18On such a porous material, traces of working are usually difficult to distinguish, and this object is no exception. The techniques of blank production cannot be identified: no trace of this early stage of manufacture is visible on the artifact. It can be assumed, however, that the shaping of the object was done by scraping, as the aspect of the surface is not compatible with what would have resulted from shaping by grinding. The object shows no surface features such as decoration, striations, longitudinal grooves, etc.

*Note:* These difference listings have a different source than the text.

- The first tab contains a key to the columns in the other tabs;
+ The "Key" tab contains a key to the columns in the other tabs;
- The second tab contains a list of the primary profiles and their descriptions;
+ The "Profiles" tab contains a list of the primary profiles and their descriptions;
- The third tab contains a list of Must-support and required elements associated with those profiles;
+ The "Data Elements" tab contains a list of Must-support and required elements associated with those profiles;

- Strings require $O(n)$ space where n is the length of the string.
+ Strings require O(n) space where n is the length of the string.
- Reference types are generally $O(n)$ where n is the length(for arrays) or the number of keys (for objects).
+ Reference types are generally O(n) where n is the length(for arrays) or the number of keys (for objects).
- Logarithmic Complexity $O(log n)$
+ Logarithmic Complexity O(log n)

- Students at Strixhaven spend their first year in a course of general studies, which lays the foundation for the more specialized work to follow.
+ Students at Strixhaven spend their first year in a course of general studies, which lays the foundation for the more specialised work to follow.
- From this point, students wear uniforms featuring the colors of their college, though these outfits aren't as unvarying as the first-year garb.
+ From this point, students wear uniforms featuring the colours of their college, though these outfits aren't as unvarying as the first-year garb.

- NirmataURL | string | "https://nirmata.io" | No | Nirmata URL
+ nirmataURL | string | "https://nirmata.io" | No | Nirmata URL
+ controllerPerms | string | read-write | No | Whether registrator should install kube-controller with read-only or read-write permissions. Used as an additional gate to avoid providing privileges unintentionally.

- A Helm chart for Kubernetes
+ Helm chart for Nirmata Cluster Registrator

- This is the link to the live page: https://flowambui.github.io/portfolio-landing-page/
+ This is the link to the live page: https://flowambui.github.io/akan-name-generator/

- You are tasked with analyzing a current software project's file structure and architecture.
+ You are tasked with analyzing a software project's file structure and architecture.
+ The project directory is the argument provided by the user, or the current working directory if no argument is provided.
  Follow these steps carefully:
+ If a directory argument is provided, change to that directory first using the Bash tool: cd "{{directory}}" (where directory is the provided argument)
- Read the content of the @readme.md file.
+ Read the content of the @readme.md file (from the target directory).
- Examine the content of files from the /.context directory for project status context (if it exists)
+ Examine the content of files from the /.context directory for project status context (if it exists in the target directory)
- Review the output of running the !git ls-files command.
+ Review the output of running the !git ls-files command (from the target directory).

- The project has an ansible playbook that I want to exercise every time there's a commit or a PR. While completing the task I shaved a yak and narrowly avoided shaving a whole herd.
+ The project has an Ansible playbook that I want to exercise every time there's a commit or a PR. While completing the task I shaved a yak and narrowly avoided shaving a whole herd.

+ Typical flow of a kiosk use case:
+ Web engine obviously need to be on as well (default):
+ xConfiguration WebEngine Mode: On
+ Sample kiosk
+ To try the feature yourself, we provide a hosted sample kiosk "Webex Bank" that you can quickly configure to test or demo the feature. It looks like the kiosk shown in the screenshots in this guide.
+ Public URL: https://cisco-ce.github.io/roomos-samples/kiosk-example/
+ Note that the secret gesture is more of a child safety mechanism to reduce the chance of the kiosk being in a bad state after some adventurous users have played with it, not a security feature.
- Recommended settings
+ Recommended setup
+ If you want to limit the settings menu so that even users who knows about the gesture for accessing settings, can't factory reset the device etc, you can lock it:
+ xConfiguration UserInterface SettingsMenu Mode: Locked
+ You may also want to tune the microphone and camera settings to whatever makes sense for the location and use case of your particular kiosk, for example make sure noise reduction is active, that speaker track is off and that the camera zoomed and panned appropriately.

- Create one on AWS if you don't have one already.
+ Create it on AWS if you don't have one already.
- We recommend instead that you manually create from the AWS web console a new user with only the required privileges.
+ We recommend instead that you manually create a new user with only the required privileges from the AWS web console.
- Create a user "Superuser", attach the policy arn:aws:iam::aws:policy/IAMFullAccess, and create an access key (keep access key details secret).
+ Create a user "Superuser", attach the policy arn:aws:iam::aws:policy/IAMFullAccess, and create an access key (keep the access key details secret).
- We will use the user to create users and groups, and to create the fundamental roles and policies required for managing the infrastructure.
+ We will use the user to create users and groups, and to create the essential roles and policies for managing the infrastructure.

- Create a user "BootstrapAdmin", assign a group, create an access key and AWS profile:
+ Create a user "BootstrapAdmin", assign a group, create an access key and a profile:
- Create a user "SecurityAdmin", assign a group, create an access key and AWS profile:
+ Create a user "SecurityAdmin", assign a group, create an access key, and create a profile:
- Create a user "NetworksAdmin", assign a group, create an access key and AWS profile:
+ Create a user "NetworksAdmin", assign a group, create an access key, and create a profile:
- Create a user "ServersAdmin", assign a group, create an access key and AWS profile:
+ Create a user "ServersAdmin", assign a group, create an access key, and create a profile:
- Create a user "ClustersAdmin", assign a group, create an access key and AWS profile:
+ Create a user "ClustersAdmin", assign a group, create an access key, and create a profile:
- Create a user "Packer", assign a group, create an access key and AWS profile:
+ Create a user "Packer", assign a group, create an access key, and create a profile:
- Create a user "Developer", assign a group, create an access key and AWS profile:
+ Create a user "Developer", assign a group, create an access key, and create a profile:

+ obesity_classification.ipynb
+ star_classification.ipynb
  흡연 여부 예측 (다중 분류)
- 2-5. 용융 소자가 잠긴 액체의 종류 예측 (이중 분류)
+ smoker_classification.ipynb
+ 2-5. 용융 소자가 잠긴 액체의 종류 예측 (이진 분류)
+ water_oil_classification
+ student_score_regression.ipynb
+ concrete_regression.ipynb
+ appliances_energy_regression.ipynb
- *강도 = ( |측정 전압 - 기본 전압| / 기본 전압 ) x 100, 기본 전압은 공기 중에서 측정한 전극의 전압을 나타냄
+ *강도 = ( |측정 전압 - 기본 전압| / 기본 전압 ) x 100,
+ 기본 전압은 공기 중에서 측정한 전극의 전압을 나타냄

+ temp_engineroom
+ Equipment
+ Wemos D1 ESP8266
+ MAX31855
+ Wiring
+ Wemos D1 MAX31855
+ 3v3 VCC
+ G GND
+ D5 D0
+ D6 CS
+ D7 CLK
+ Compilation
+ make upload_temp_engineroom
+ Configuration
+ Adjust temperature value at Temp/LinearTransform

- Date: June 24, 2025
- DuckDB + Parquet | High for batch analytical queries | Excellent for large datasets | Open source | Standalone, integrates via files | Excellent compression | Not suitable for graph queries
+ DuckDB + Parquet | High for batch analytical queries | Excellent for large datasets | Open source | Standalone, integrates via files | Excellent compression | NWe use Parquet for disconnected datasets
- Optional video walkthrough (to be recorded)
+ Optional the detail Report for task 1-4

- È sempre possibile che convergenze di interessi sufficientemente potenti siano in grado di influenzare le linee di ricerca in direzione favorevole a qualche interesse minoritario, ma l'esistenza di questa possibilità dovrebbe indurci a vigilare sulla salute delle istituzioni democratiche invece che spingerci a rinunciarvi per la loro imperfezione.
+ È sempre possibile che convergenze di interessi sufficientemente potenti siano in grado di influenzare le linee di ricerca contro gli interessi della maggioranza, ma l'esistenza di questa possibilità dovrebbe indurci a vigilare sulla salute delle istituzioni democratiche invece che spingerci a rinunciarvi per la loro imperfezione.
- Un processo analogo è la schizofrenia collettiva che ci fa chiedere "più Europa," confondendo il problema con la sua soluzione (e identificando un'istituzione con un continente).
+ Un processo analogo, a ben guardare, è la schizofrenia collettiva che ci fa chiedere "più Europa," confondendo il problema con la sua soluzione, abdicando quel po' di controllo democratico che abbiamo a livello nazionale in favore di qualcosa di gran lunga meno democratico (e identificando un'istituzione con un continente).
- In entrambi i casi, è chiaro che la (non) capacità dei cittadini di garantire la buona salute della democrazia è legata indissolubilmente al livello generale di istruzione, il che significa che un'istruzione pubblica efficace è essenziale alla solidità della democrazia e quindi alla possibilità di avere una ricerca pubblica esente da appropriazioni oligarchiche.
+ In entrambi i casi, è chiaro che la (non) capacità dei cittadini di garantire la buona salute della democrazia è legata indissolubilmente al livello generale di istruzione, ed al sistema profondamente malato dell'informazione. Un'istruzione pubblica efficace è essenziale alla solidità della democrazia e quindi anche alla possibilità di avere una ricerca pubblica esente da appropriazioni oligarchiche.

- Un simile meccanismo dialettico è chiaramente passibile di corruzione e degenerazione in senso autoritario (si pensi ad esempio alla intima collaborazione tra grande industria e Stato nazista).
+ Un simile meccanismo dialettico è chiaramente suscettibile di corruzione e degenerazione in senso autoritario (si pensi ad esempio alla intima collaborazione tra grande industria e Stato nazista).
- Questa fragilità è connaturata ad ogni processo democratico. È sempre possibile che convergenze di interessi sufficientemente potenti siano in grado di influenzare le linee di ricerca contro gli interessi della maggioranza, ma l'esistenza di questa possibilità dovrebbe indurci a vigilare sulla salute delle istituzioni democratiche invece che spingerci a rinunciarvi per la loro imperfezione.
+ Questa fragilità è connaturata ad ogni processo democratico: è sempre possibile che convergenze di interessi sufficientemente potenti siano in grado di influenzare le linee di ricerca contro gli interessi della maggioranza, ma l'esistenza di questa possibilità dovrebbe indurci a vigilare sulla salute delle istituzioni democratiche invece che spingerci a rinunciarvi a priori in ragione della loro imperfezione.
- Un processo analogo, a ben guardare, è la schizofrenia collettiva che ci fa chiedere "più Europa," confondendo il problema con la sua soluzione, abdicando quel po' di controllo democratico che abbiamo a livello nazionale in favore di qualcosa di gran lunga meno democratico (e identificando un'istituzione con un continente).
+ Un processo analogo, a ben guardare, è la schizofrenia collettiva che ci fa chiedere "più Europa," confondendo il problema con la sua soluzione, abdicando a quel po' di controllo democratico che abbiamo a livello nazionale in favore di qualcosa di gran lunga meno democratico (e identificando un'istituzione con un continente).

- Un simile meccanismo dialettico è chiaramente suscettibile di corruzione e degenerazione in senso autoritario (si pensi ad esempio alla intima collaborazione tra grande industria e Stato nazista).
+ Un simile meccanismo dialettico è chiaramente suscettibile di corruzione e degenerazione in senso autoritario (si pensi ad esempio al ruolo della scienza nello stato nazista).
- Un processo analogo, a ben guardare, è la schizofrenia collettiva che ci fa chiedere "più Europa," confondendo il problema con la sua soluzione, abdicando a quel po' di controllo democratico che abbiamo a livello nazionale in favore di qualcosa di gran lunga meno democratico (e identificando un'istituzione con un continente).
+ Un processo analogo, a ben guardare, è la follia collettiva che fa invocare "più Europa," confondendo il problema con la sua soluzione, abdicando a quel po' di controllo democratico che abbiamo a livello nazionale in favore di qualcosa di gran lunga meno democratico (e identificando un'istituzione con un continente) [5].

19The extremity of the artifact displays a step-terminating beveled break. This morphology shows that the fracture is not post-depositional but was the result of forceful bending during use. This type of damage is compatible with use as a projectile point, but also with other functions involving strong longitudinal constraints (e.g., wedges: see discussion and references in Pétillon et al. 2016a). However, the extremity opposite the fracture shows no macroscopic usewear traces, and its shape is similar to that of points with massive base known elsewhere in the Magdalenian (see Pétillon 2016b and references therein). A typological identification as a mesial-proximal fragment of projectile point is thus the most likely hypothesis. According to a classic model (Chadelle et al. 1991), we can suppose that this point was broken in the field, that the mesio-proximal fragment was brought to the site still attached to a projectile shaft, and was then removed from its haft and discarded on site. The width and thickness of the artifact, ca. 13 mm, clearly hint at a projectile of large caliber, in the “spear” size range (as opposed to arrows: Cattelain 1997; Pétillon et al. 2011: 1273).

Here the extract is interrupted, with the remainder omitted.